Get feedback - or forever stay a No. 2!

Asking for feedback isn’t always easy, but if we don’t know how we are coming across, how can we improve?

Last week I was working with a group of senior managers on leadership. They were a passionate and committed group of people keen to make a difference. One of them was a mixed race American woman I will call Janet, who was a general counsel and number 2 to a dynamic female boss.

Initiative

During the three days we worked together, she kept coming to my attention. The first time was when she stood up and went to close the windows that were open to the hotel garden. I was a little cold at the time and was glad that she had. I noted that even though I was also cold, she had taken the initiative and I hadn’t. Later she again stood out when she offered, unbidden, to email the whole group with some useful information that affected them all.

Leadership

The point at which I clocked that this woman was an unacknowledged leader was when we did an exercise where the group together were required to solve a problem. As the process proceeded it became more and more obvious that this woman was a natural leader. She contributed in ways that gained the respect and liking of the group, and facilitated an effective outcome.

When I spoke to her afterwards, it was surprising that she didn’t realise how effective she was. She had no sense of herself as a leader. Her role was an especially busy one, giving legal advice, at the drop of a hat, to people who often didn’t really know what they needed but whatever it was, needed it now. She handled those situations well, but had little sense of how much of a contribution she made.

Feedback

I asked if she would like some feedback. She took the opportunity, and I told her in as specific a way as I could what I had noticed about how she had made a significant difference to what was possible for this group of people. In the conversation that followed, it emerged that I was not alone in noticing her qualities. She had been approached that day by a local European Radio station, which had asked her to comment on the (second) Obama election, which was reaching its final stages. She had been singled out as someone who had presence, was well informed, and could communicate in a powerful way. 

Her immediate impulse was to demur, as she found it difficult to identify with this role, but following our conversation she thought she might give it a go. Later my comments were confirmed in different ways by the rest of the group, when we ran an exercise where each participant sought feedback on behalf of their buddy for others in the group.

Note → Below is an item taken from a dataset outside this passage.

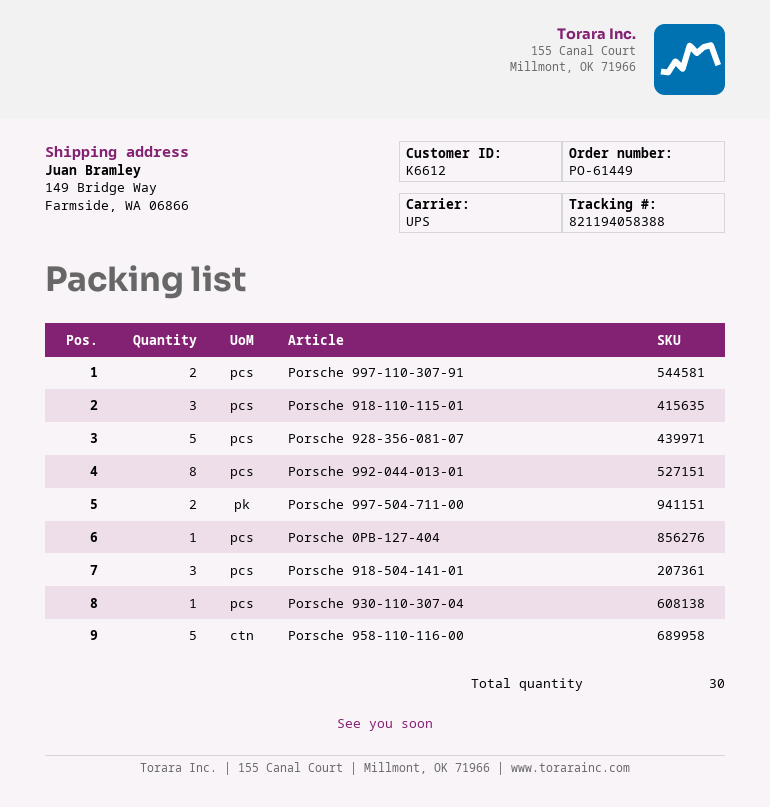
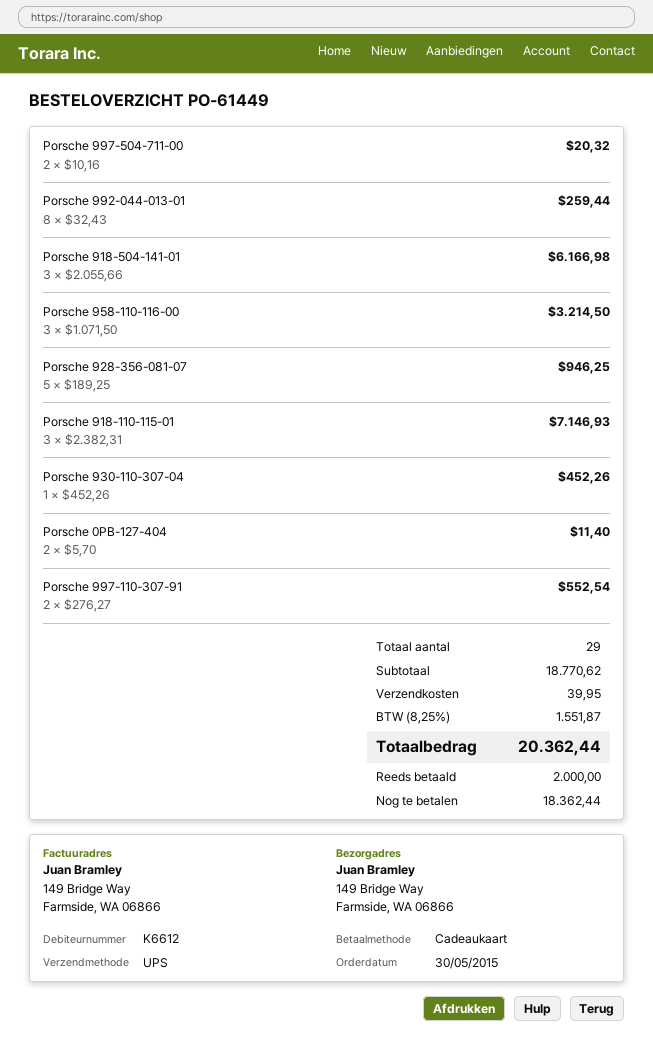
Porsche 0PB-127-404: 1 -> 2
Porsche 958-110-116-00: 5 -> 3
total quantity: 30 -> 29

Until the point at which Janet had received specific feedback from me, I don’t think she had seen herself as anything more than a no 2. To my mind she was a natural leader, who stood head and shoulders above the rest of the group, and as the event progressed, the possibility I had raised in her mind of going further was strongly reinforced by the reactions and feedback from her peers.

The case for coaching

Yesterday she sent me an email saying she was making the case to her boss for executive coaching and understood that he was going to support her and make it happen. I am delighted as both she and her organisation will now benefit from the difference that she will inevitably make. All because of a little bit of feedback!